US 11,886,229 B1
	System and method for generating a global dictionary and performing similarity search queries in a network
Naveen Goela, Berkeley, CA (US); Joshua F. Stoddard, Cary, NC (US); John R. Coates, Berkeley, CA (US); Christian L. Hunt, Chapel Hill, NC (US); and Adam Mustafa, Cedar Grove, NJ (US)
Assigned to TANIUM INC., Kirkland, WA (US)
Filed by Tanium Inc., Emeryville, CA (US)
Filed on Feb. 22, 2021, as Appl. No. 17/182,083.
Application 17/182,083 is a continuation in part of application No. 16/532,391, filed on Aug. 5, 2019, granted, now 10,929,345.
Application 16/532,391 is a continuation in part of application No. 15/215,474, filed on Jul. 20, 2016, granted, now 10,482,242, issued on Nov. 19, 2019.
Application 15/215,474 is a continuation in part of application No. 15/215,468, filed on Jul. 20, 2016, granted, now 10,372,904, issued on Aug. 6, 2019.
Claims priority of provisional application 62/868,767, filed on Jun. 28, 2019.
Claims priority of provisional application 62/333,768, filed on May 9, 2016.
Claims priority of provisional application 62/305,482, filed on Mar. 8, 2016.
This patent is subject to a terminal disclaimer.
Int. Cl. G06F 16/14 (2019.01); G06F 16/13 (2019.01); G06F 16/93 (2019.01); G06F 16/182 (2019.01); G06F 18/22 (2023.01)
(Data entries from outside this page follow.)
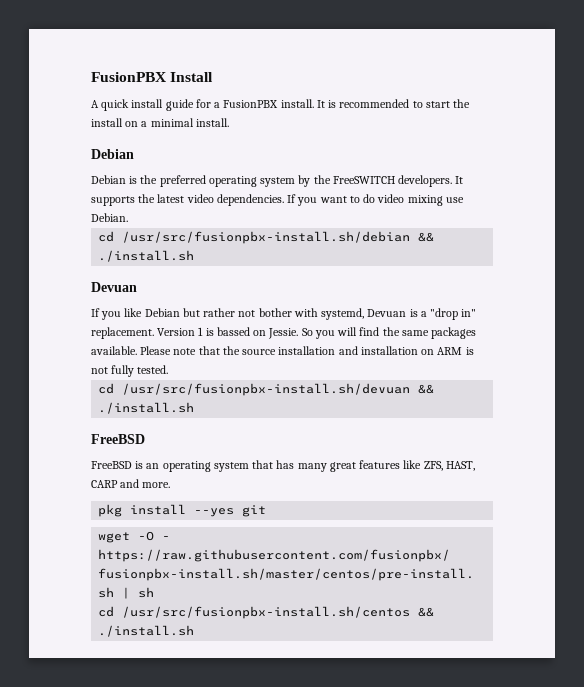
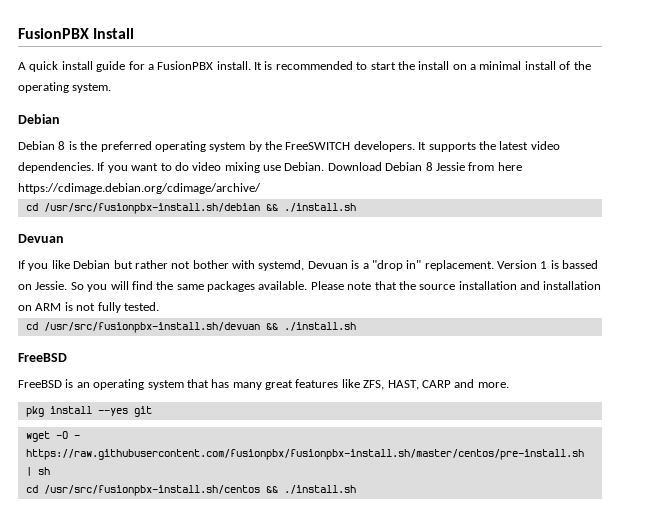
[195,118,229,127] install. -> [524,61,591,70] [18,82,112,93] install of the operating system.
(126, 179) none -> [58,141,66,150] 8
(128, 217) none -> [327,162,522,171] [18,183,261,194] Download Debian 8 Jessie from here https://cdimage.debian.org/cdimage/archive/

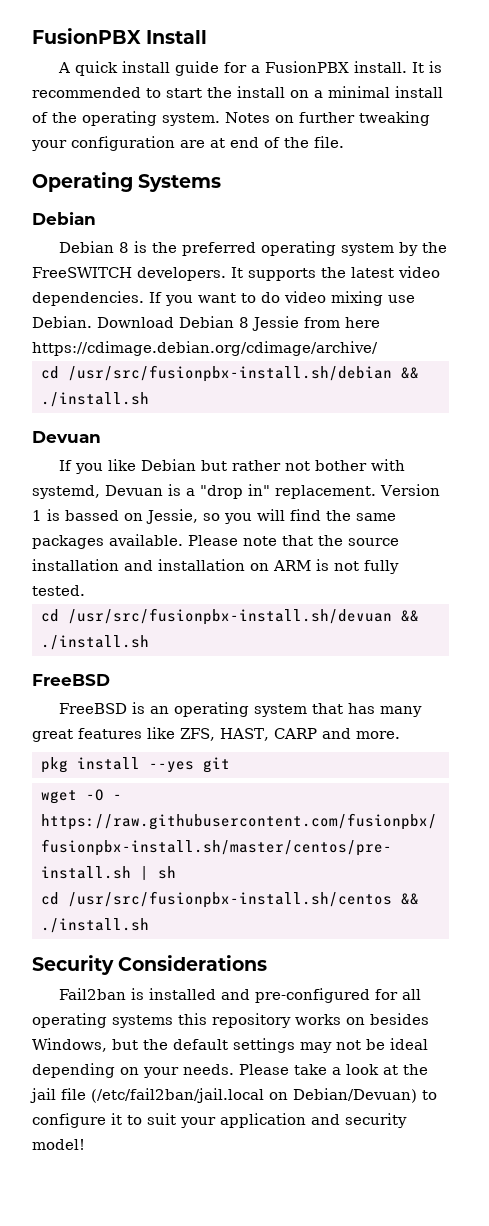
(112, 88) none -> [225,111,430,126] [31,136,344,151] [32,172,222,192] Notes on further tweaking your configuration are at end of the file. // Operating Systems
[35,281,84,290] Jessie. So -> [146,509,220,524] Jessie, so
(356, 489) none -> [32,955,268,975] [58,988,422,1003] [32,1013,429,1028] [32,1038,428,1053] [32,1063,428,1078] [30,1088,437,1103] [32,1113,407,1128] [32,1139,85,1150] // Security Considerations // Fail2ban is installed and pre-configured for all operating systems this repository works on besides Windows, but the default settings may not be ideal depending on your needs. Please take a look at the jail file (/etc/fail2ban/jail.local on Debian/Devuan) to configure it to suit your application and security model!

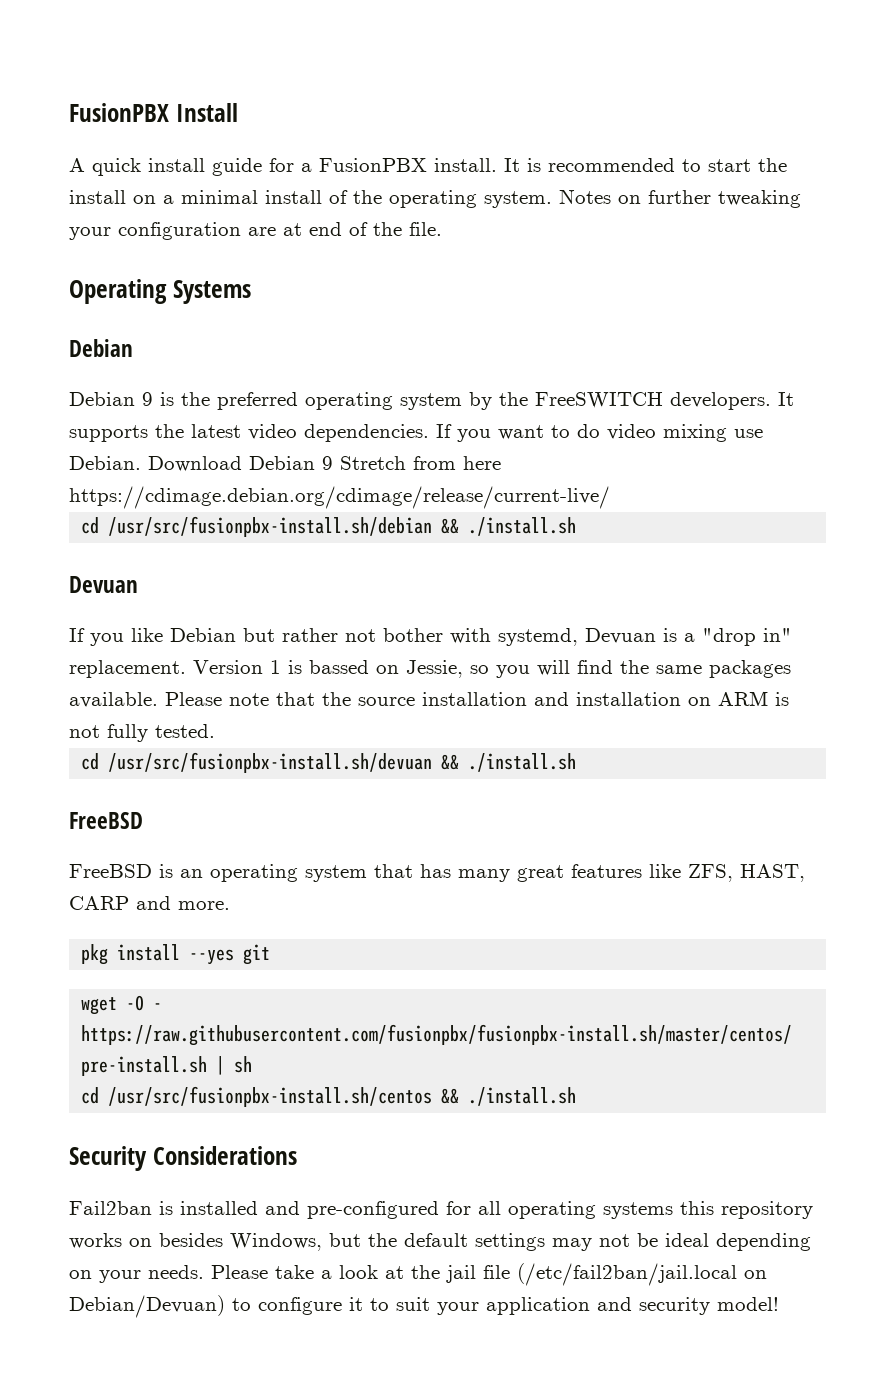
[118,242,129,253] 8 -> [142,392,153,406] 9
[239,316,299,331] 8 Jessie -> [322,456,406,470] 9 Stretch
[32,341,378,356] https://cdimage.debian.org/cdimage/archive/ -> [69,486,610,509] https://cdimage.debian.org/cdimage/release/current-live/

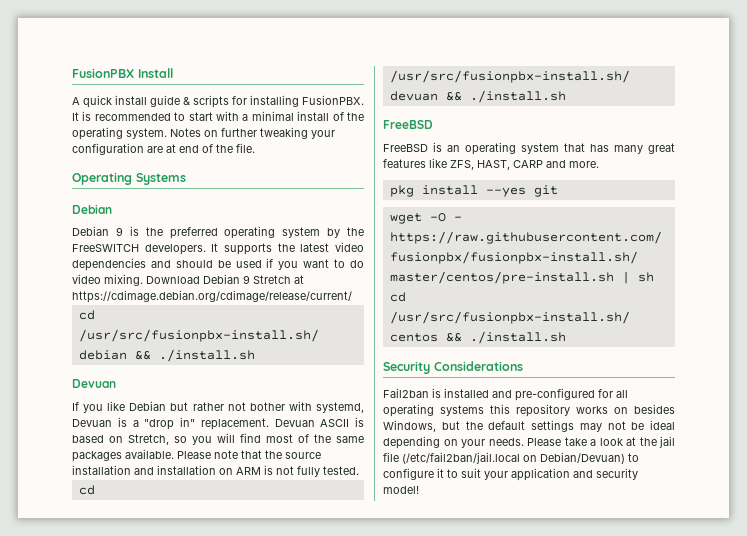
[269,158,497,172] for a FusionPBX install. -> [183,95,364,108] & scripts for installing FusionPBX.
[758,158,787,172] [69,190,156,204] the install on -> [216,111,240,121] with
[304,424,452,442] dependencies. If -> [72,258,274,271] dependencies and should be used if
[663,424,763,442] [69,456,141,470] mixing use Debian. -> [104,274,143,286] mixing.
[413,456,501,470] [69,486,610,509] from here https://cdimage.debian.org/cdimage/release/current-live/ -> [294,275,304,284] [72,290,352,303] at https://cdimage.debian.org/cdimage/release/current/
[193,660,463,678] Version 1 is bassed on Jessie, -> [274,417,364,427] [72,434,169,445] Devuan ASCII is based on Stretch,
(613, 667) none -> [266,434,309,443] most of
CPC G06F 16/156 (2019.01) [G06F 16/137 (2019.01); G06F 16/144 (2019.01); G06F 16/182 (2019.01); G06F 16/93 (2019.01); G06F 18/22 (2023.01)]

32 Claims

1. A method of searching a collection of machines for documents similar to a target document, the method comprising:

at a server system:

at a sequence of times, requesting samples of document frequency information from respective machines in the collection of machines, and in response receiving sampling responses, wherein

each sampling response in at least a subset of the sampling responses includes information indicating one or more terms in a corpus of information stored at a respective machine in the collection of machines;

collectively, the collection of machines store a corpora of information that includes the corpus of information stored at each respective machine in the collection of machines; and

collectively, information in the sampling responses corresponds, for terms specified in the received sampling responses, to document frequencies of said terms in the corpora of information stored in the collection of machines;

generating a global dictionary from the received sampling responses, the global dictionary includes global document frequency values corresponding to the document frequencies of terms in the corpora of information stored in the collection of machines;

in response to one or more user commands, generating a similarity search query for a target document, the similarity search query including identifiers of terms in the target document, and sending, through one or more linear communication orbits, the similarity search query to one or more respective machines in the collection of machines; and

receiving, in response to the similarity search query:

query responses identifying files stored at the respective machines that meet predefined similarity criteria with respect to the target document, and for each identified file a similarity score that is based, at least in part, on global document frequency values, obtained from the global dictionary, for the terms identified in the similarity search query.